Additional treatments

Some nonsurgical treatments work well in addition to surgery. They include:

• Bowel management: A routine involving medicines and/or enemas to make sure your child’s pooping habits are healthy.
• Sacral nerve stimulation: A surgeon inserts a tiny device near your lower spine to control when you pee and poop.
• Biofeedback: Therapy that involves learning strategies to have more control over involuntary bodily functions — in this case, pooping.

What are the complications or side effects of pull-through surgery?

Children with Hirschsprung’s disease often feel much better soon after pull-through surgery. But some children may still have problems after they heal, including:

• Accidental pooping (fecal incontinence).
• Constipation.
• Inflamed intestines (enterocolitis).

Your baby’s surgeon and sometimes a gastroenterologist will help with the management of these problems.

How soon after treatment will my child feel better?

If everything goes well, your baby will feel much better a few days after surgery.

There’s no cure for Hirschsprung’s disease, but surgical treatment often results in a positive outcome. There are two types of surgeries to treat Hirschsprung’s disease: a pull-through procedure and an ostomy.

How can I prevent Hirschsprung’s disease?

No one can prevent Hirschsprung’s disease. If you have the disease or a family history of it, you may want to meet with genetic counselors before starting a family.

What’s the outlook after surgery?

After surgery, some babies with Hirschsprung’s disease may still have constipation, pooping accidents and colon infections.

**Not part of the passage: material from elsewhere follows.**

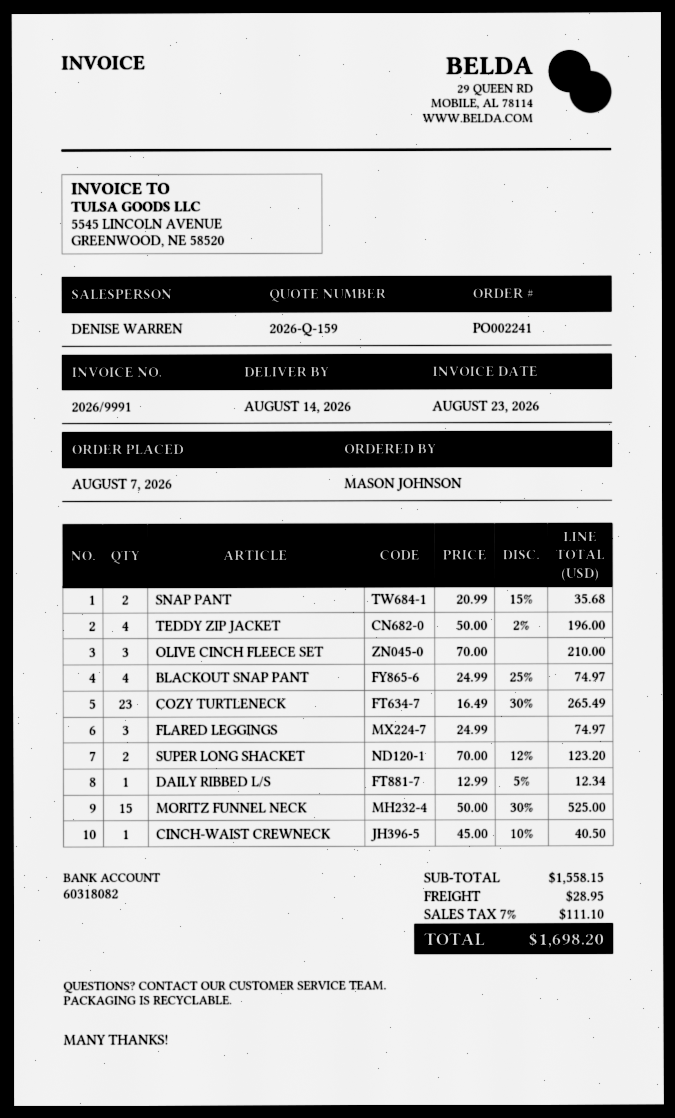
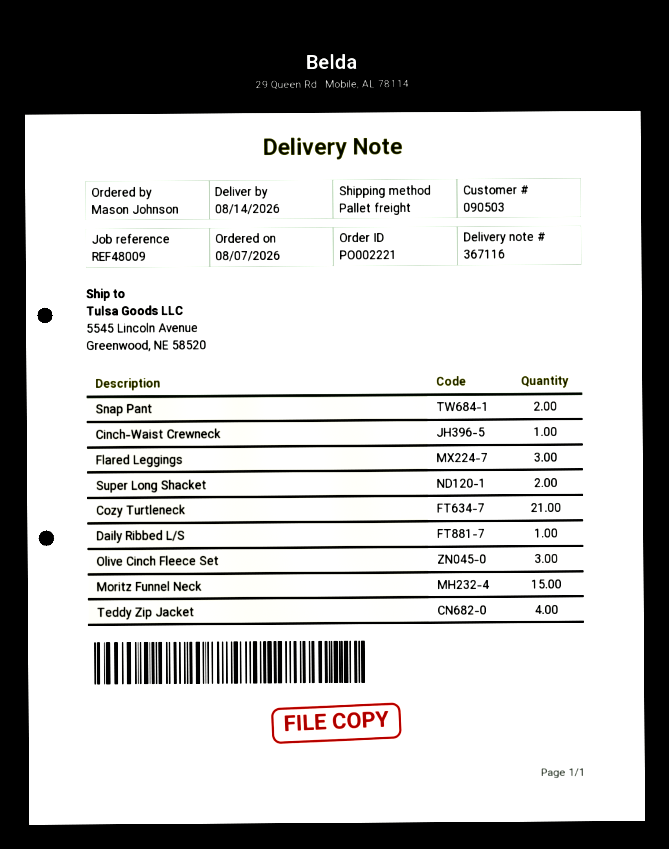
order number: PO002241 -> PO002221
BLACKOUT SNAP PANT: 4 -> none
COZY TURTLENECK: 23 -> 21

But with long-term follow-up care, most children can manage pooping without becoming severely constipated or developing fecal incontinence.

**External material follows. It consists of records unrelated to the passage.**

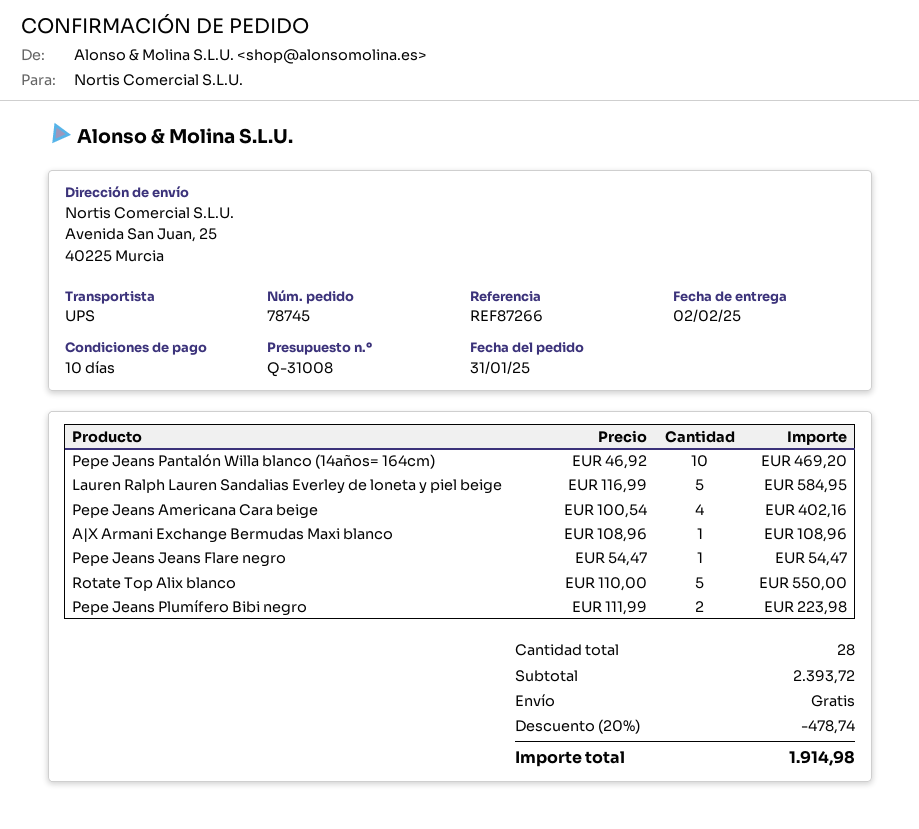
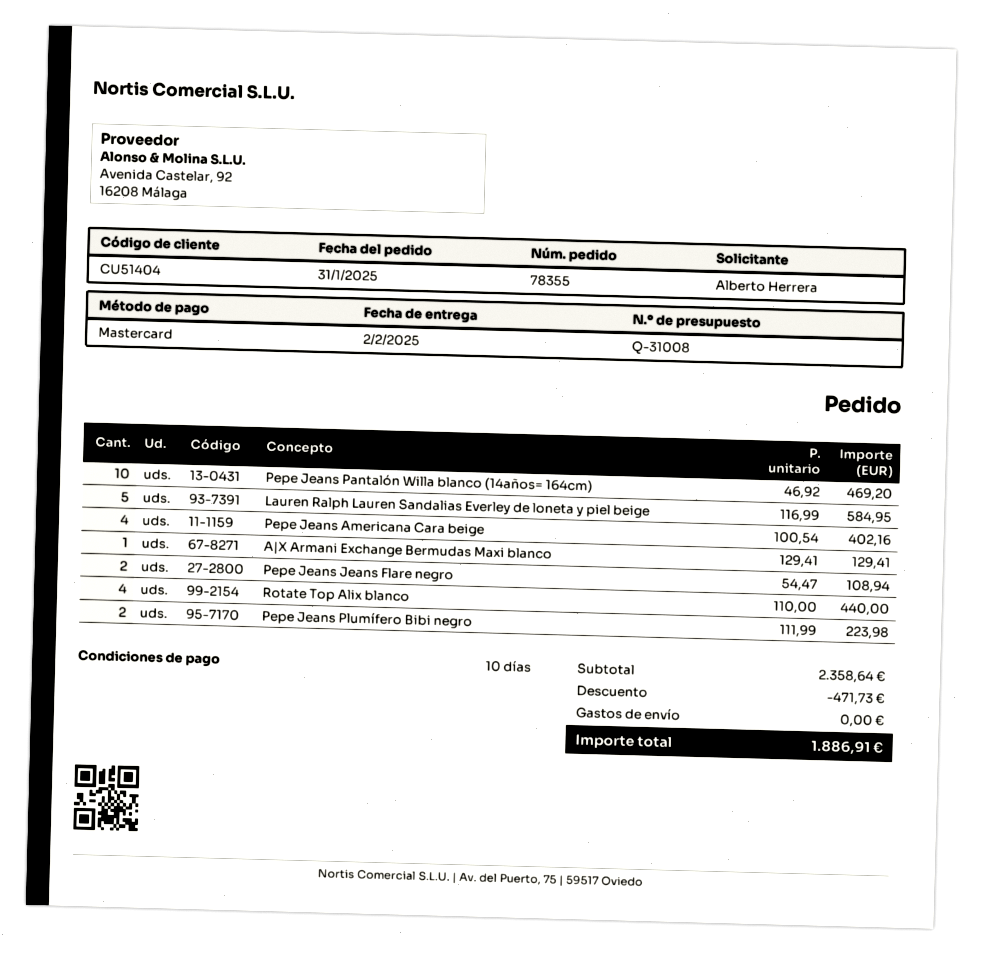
order number: 78745 -> 78355
A|X Armani Exchange Bermudas Maxi blanco: 1 x 108.96 = 108.96 -> 1 x 129.41 = 129.41
Pepe Jeans Jeans Flare negro: 1 x 54.47 = 54.47 -> 2 x 54.47 = 108.94
Rotate Top Alix blanco: 5 x 110.00 = 550.00 -> 4 x 110.00 = 440.00
subtotal: 2393.72 -> 2358.64
discount: 478.74 -> 471.73
total: 1914.98 -> 1886.91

How can I help my child cope with Hirschsprung’s disease?

Treatments that can help your child manage Hirschsprung’s disease after surgery include:

• Nutritional guidance.
• Regular care from a gastroenterologist and dedicated nurse.
• Biofeedback / pelvic floor rehabilitation.
• Therapy from a psychologist or social worker.

Talk with your child’s healthcare providers. They’ll work with you to figure out the best foods and therapies to help your child overcome any challenges.

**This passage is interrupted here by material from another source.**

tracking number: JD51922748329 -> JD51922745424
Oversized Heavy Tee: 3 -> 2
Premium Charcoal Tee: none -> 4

When should I call the doctor about my baby’s Hirschsprung’s disease?

Children can get enterocolitis in their intestines after surgery, especially in the first year. Call the doctor right away if your child shows any of these symptoms:

• Bleeding from their rectum.
• Diarrhea.
• Fever.
• Swollen belly.
• Vomiting.

A note from Cleveland Clinic

Just because your baby is born with Hirschsprung’s disease doesn’t mean they won’t live a happy and healthy life. Surgery is used to treat the disease, but the time leading up to the surgery can be stressful.

You’ll need to watch your baby carefully for signs of intestinal blockage. This time can be especially challenging since you’ve just had a baby. It’s not unusual to be sad or scared. Lean on your family and friends for support when you need it. Let them do the laundry and help with chores at home or meals so you can spend time with your baby or take a nap.